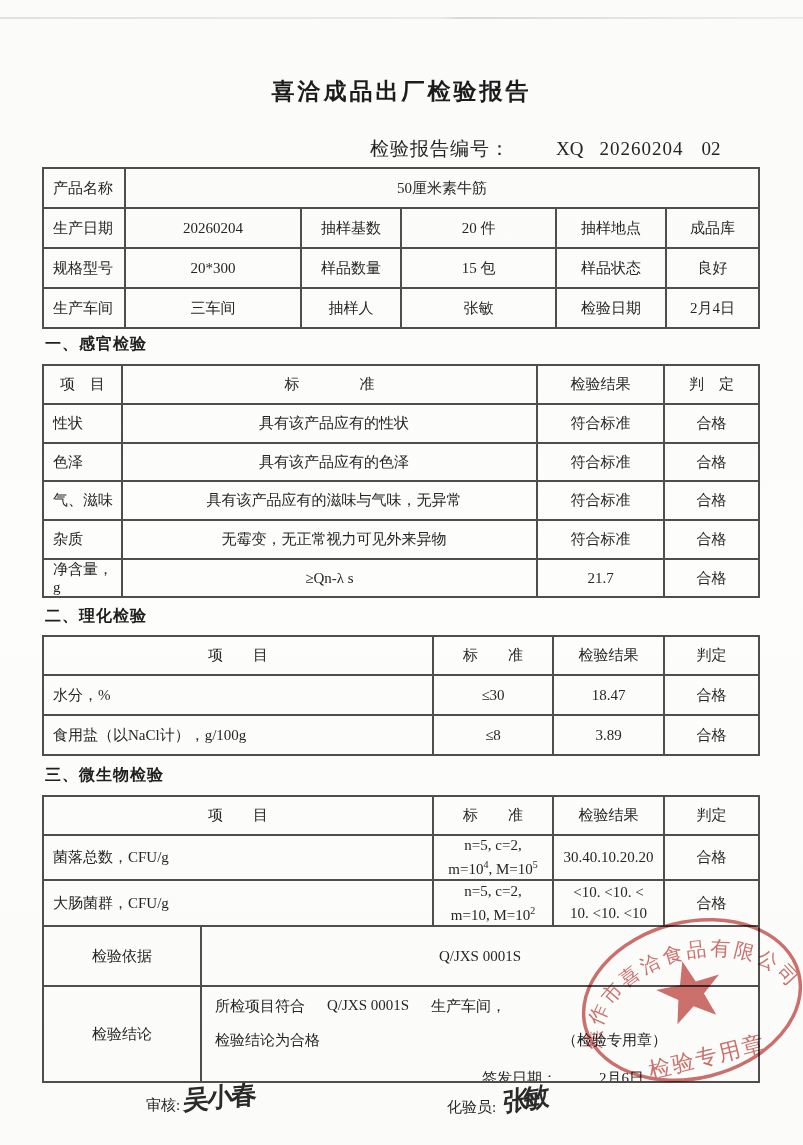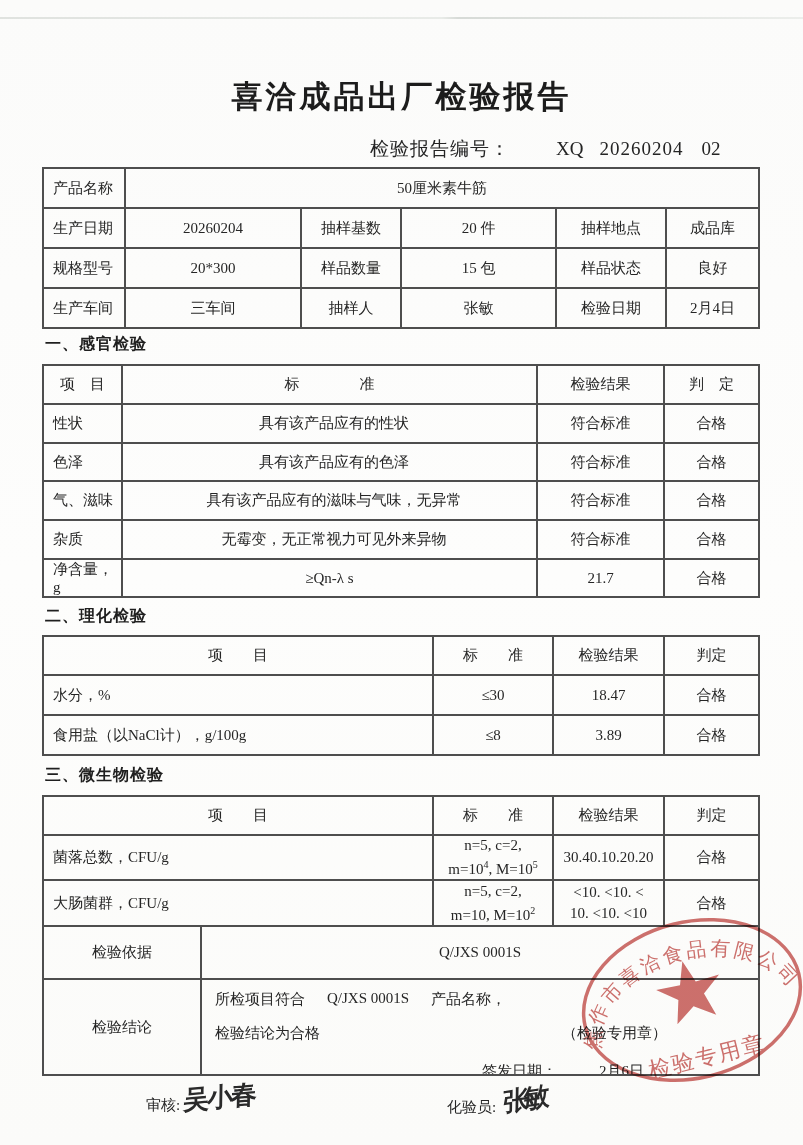--- a/index.html
+++ b/index.html
@@ -21,7 +21,7 @@
   .doc-title{
     position:absolute;top:76px;left:0;width:803px;text-align:center;
     font-family:"Liberation Sans","DejaVu Sans",sans-serif;
-    font-weight:bold;font-size:31px;letter-spacing:3px;color:#1c1c1c;
+    font-weight:bold;font-size:23px;letter-spacing:3px;color:#1c1c1c;
   }
   .report-no{
     position:absolute;top:136px;left:370px;font-size:19px;display:flex;align-items:baseline;

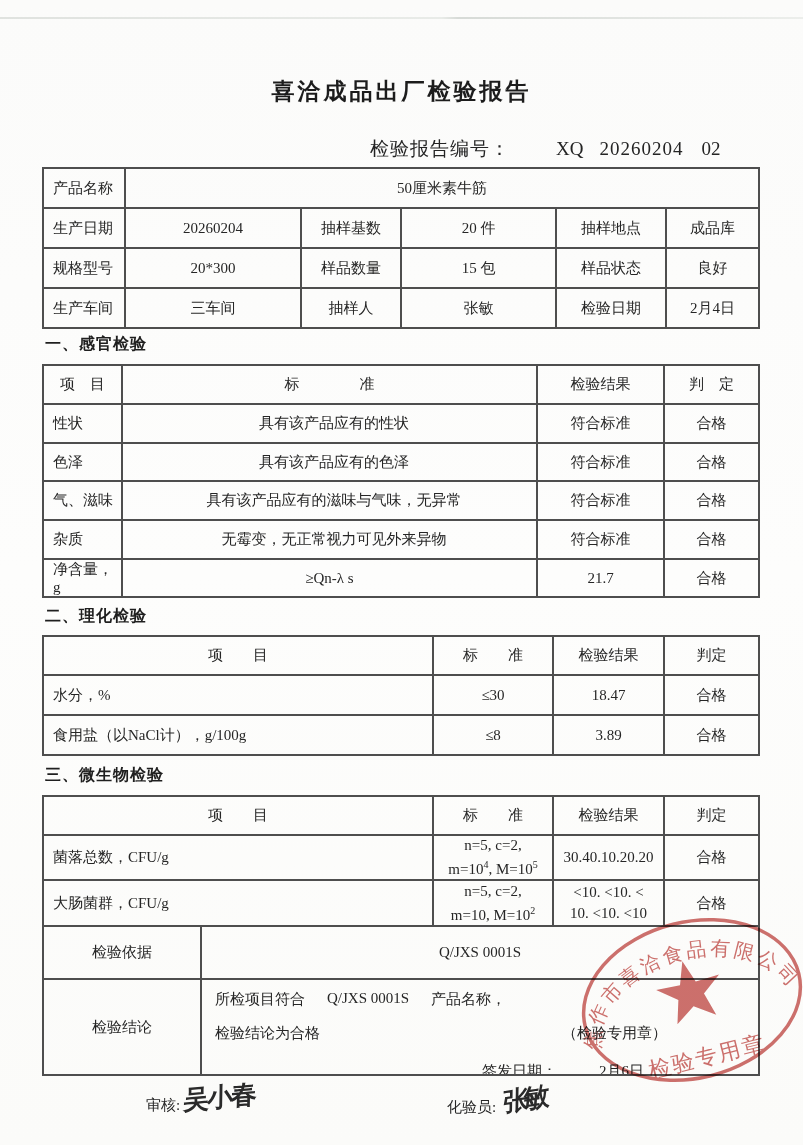--- a/index.html
+++ b/index.html
@@ -37,7 +37,7 @@
   }
   td.left{text-align:left;padding-left:9px;}
   td.left-std{text-align:center;padding-left:13px;}
-  .r38{height:38px}.r39{height:39px}.r40{height:40px}.r44{height:53px}
+  .r38{height:38px}.r39{height:39px}.r40{height:40px}.r44{height:60px}
   .r45{height:45px}.r46{height:46px}.r96{height:96px}
   .sec-heading{
     position:absolute;left:45px;font-size:16px;font-weight:bold;letter-spacing:1px;color:#1f1f1f;

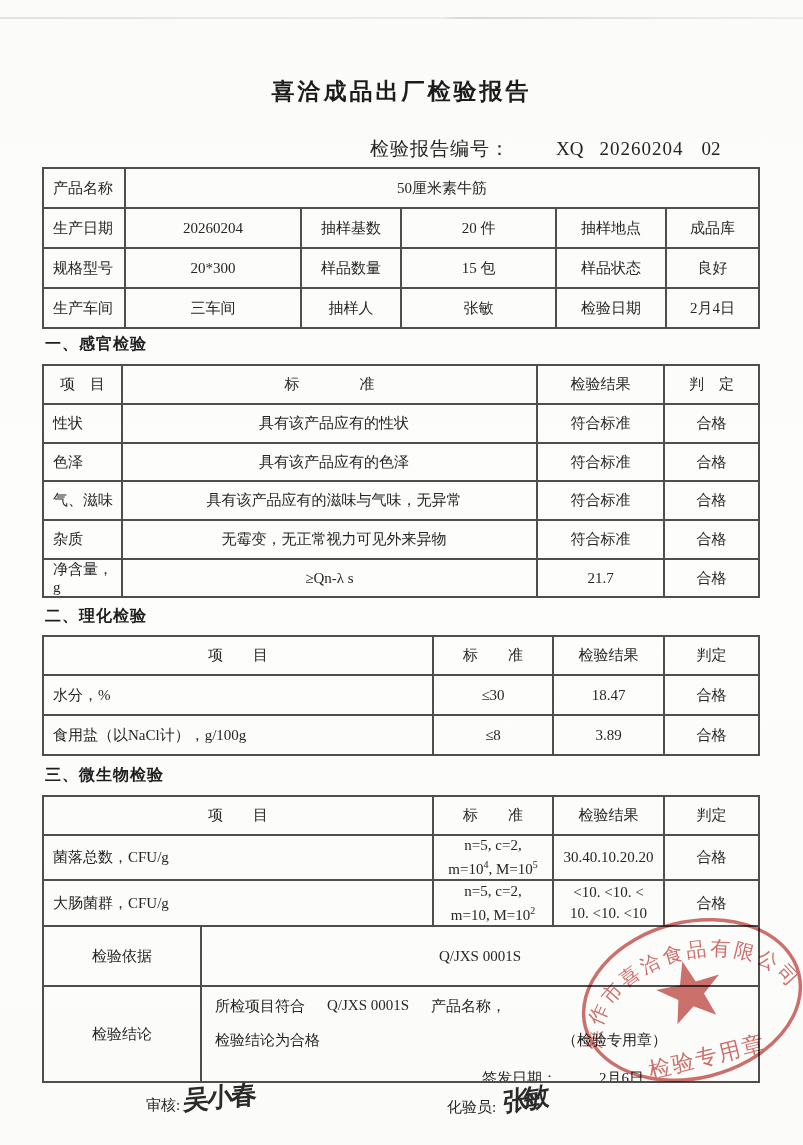--- a/index.html
+++ b/index.html
@@ -264,7 +264,7 @@
         <div class="concl-line1">
           <span>所检项目符合</span>
           <span class="std">Q/JXS 0001S</span>
-          <span class="suffix">产品名称，</span>
+          <span class="suffix">生产车间，</span>
         </div>
         <div class="concl-line2">检验结论为合格</div>
         <div class="seal-note">（检验专用章）</div>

☆ ☆ ☆

Count how many lines of the listing above include "absolute" and report that number alone.

> **FINISHED EXERCISE**:
3